Dataset items
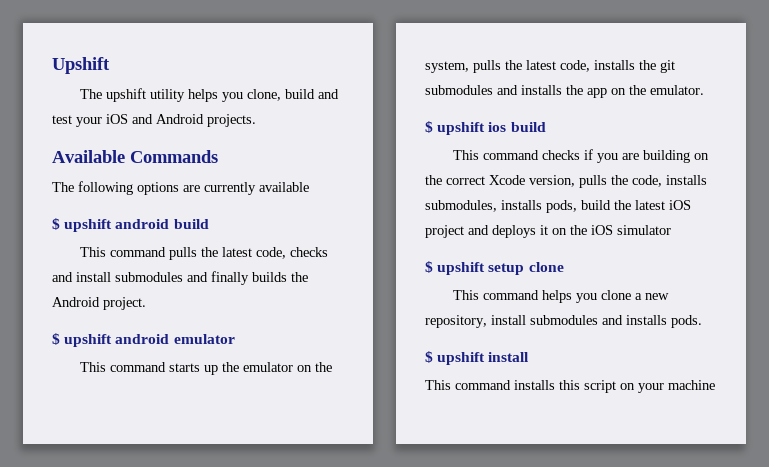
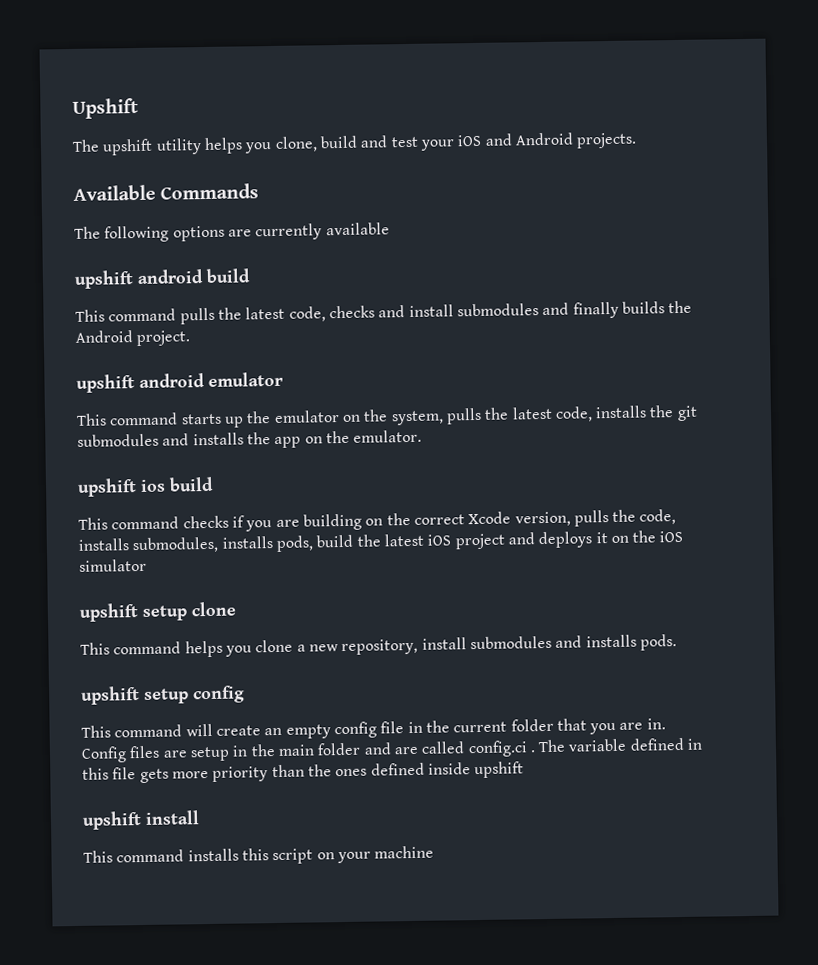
- $ upshift android build
+ upshift android build
- $ upshift android emulator
+ upshift android emulator
- $ upshift ios build
+ upshift ios build
- $ upshift setup clone
+ upshift setup clone
- $ upshift install
+ upshift setup config
+ This command will create an empty config file in the current folder that you are in. Config files are setup in the main folder and are called config.ci . The variable defined in this file gets more priority than the ones defined inside upshift
+ upshift install

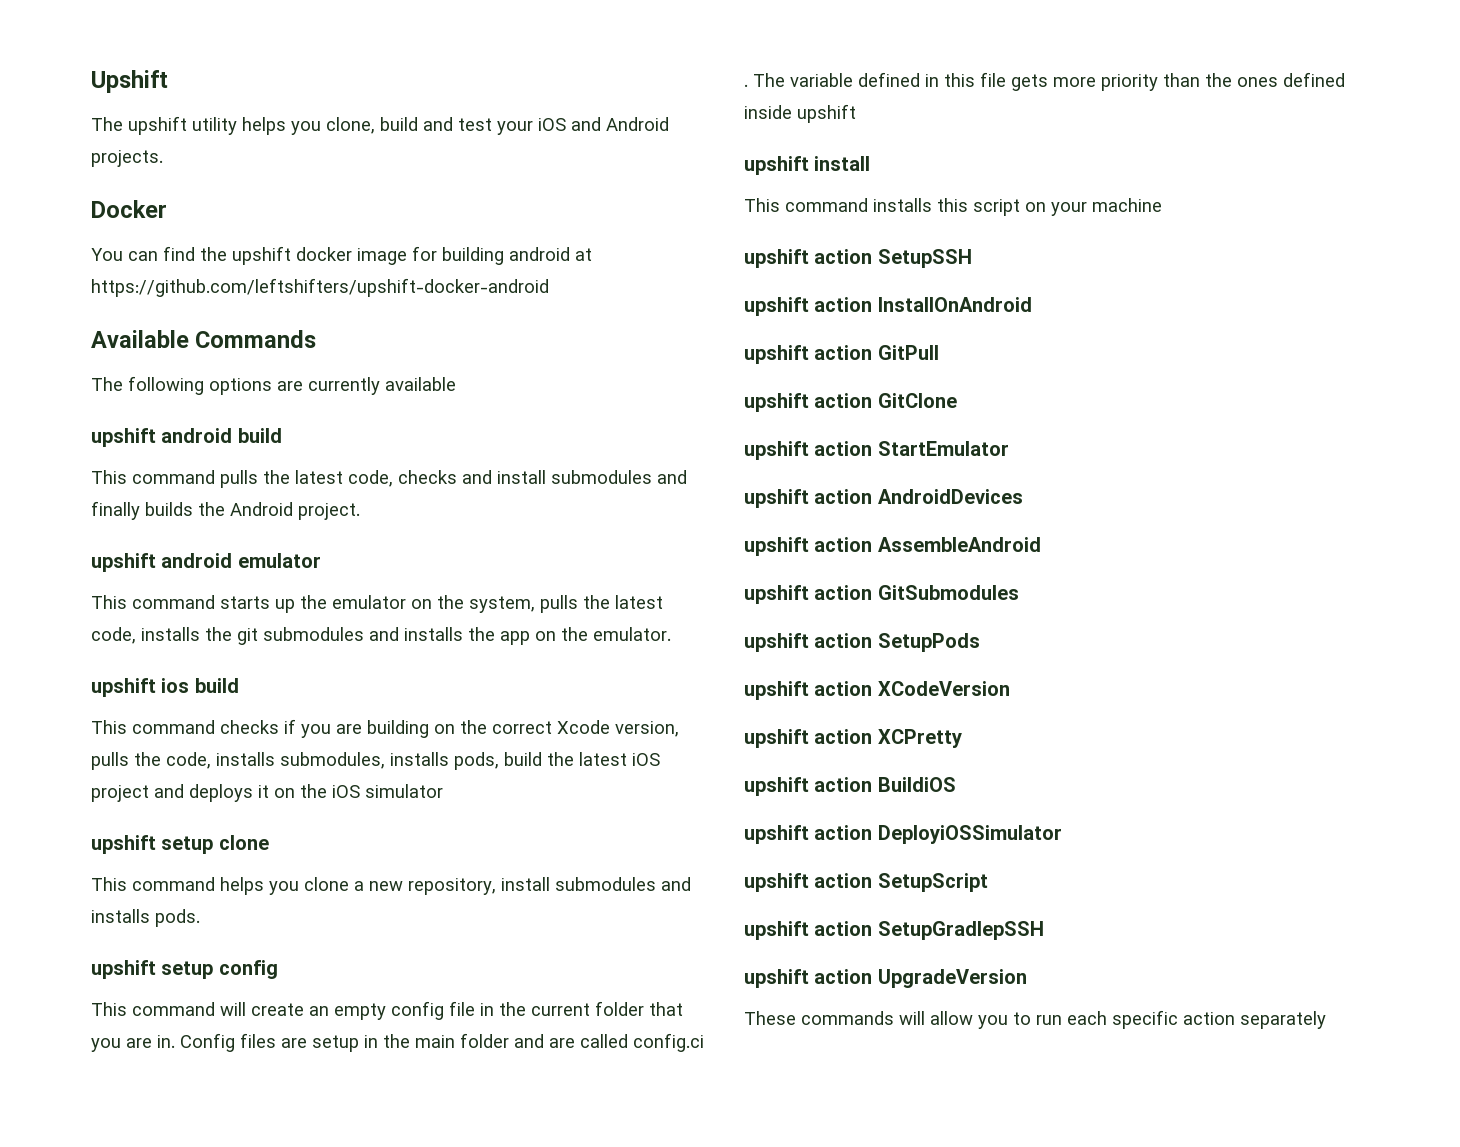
+ Docker
+ You can find the upshift docker image for building android at https://github.com/leftshifters/upshift-docker-android
+ upshift action SetupSSH
+ upshift action InstallOnAndroid
+ upshift action GitPull
+ upshift action GitClone
+ upshift action StartEmulator
+ upshift action AndroidDevices
+ upshift action AssembleAndroid
+ upshift action GitSubmodules
+ upshift action SetupPods
+ upshift action XCodeVersion
+ upshift action XCPretty
+ upshift action BuildiOS
+ upshift action DeployiOSSimulator
+ upshift action SetupScript
+ upshift action SetupGradlepSSH
+ upshift action UpgradeVersion
+ These commands will allow you to run each specific action separately

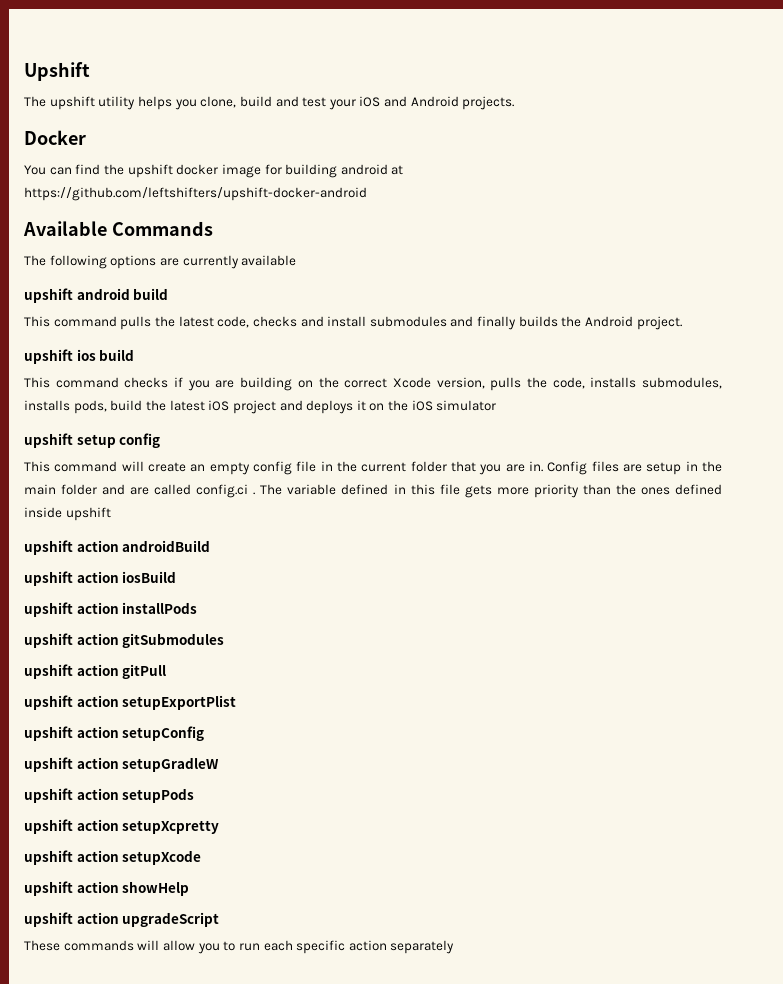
- upshift android emulator
- This command starts up the emulator on the system, pulls the latest code, installs the git submodules and installs the app on the emulator.
- upshift setup clone
- This command helps you clone a new repository, install submodules and installs pods.
- upshift install
- This command installs this script on your machine
- upshift action SetupSSH
- upshift action InstallOnAndroid
- upshift action GitPull
- upshift action GitClone
- upshift action StartEmulator
- upshift action AndroidDevices
- upshift action AssembleAndroid
- upshift action GitSubmodules
- upshift action SetupPods
- upshift action XCodeVersion
- upshift action XCPretty
- upshift action BuildiOS
- upshift action DeployiOSSimulator
- upshift action SetupScript
- upshift action SetupGradlepSSH
- upshift action UpgradeVersion
+ upshift action androidBuild
+ upshift action iosBuild
+ upshift action installPods
+ upshift action gitSubmodules
+ upshift action gitPull
+ upshift action setupExportPlist
+ upshift action setupConfig
+ upshift action setupGradleW
+ upshift action setupPods
+ upshift action setupXcpretty
+ upshift action setupXcode
+ upshift action showHelp
+ upshift action upgradeScript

YOUR OBJECTIVE: Up to and including the line containing "upshift setup config", quote each line of the entries above from the very first, please, exactly and without images.

EXERCISE RESPONSE:
- $ upshift android build
+ upshift android build
- $ upshift android emulator
+ upshift android emulator
- $ upshift ios build
+ upshift ios build
- $ upshift setup clone
+ upshift setup clone
- $ upshift install
+ upshift setup config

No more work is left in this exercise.